[Records contained in a dataset]
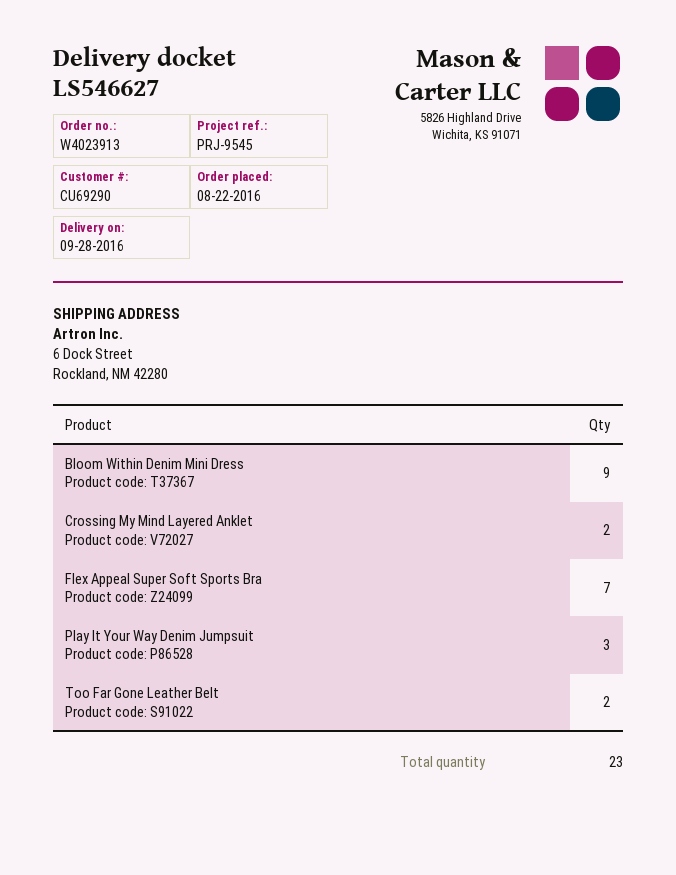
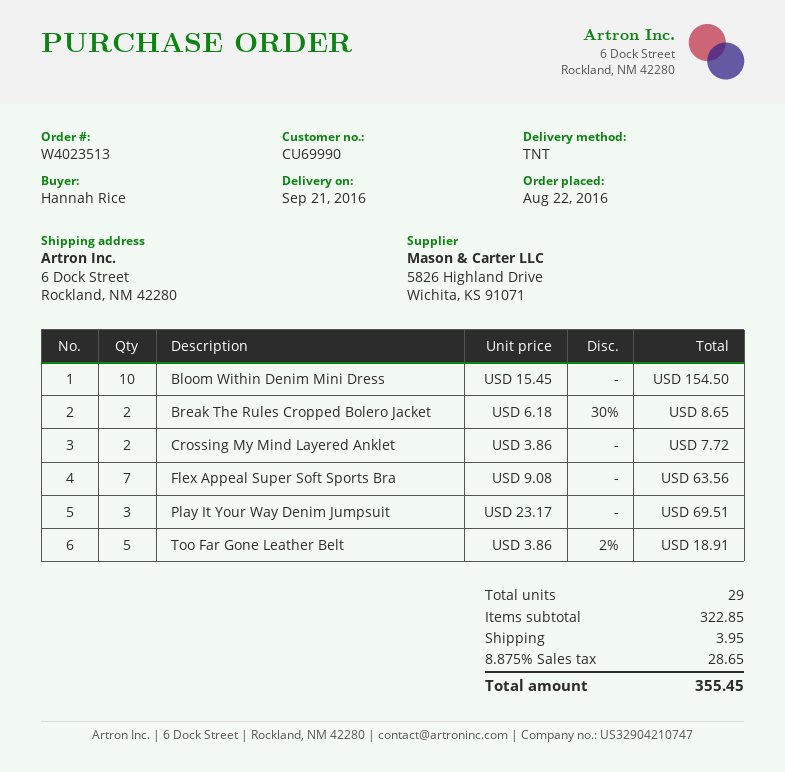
order number: W4023913 -> W4023513
delivery date: 2016-09-28 -> 2016-09-21
customer number: CU69290 -> CU69990
Bloom Within Denim Mini Dress: 9 -> 10
Too Far Gone Leather Belt: 2 -> 5
Break The Rules Cropped Bolero Jacket: none -> 2
total quantity: 23 -> 29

◆ **WHAT TO PRODUCE**:
All entries need to be duplicated exactly, apart from the images.

◆ **RESULT BELOW**:
order number: W4023913 -> W4023513
delivery date: 2016-09-28 -> 2016-09-21
customer number: CU69290 -> CU69990
Bloom Within Denim Mini Dress: 9 -> 10
Too Far Gone Leather Belt: 2 -> 5
Break The Rules Cropped Bolero Jacket: none -> 2
total quantity: 23 -> 29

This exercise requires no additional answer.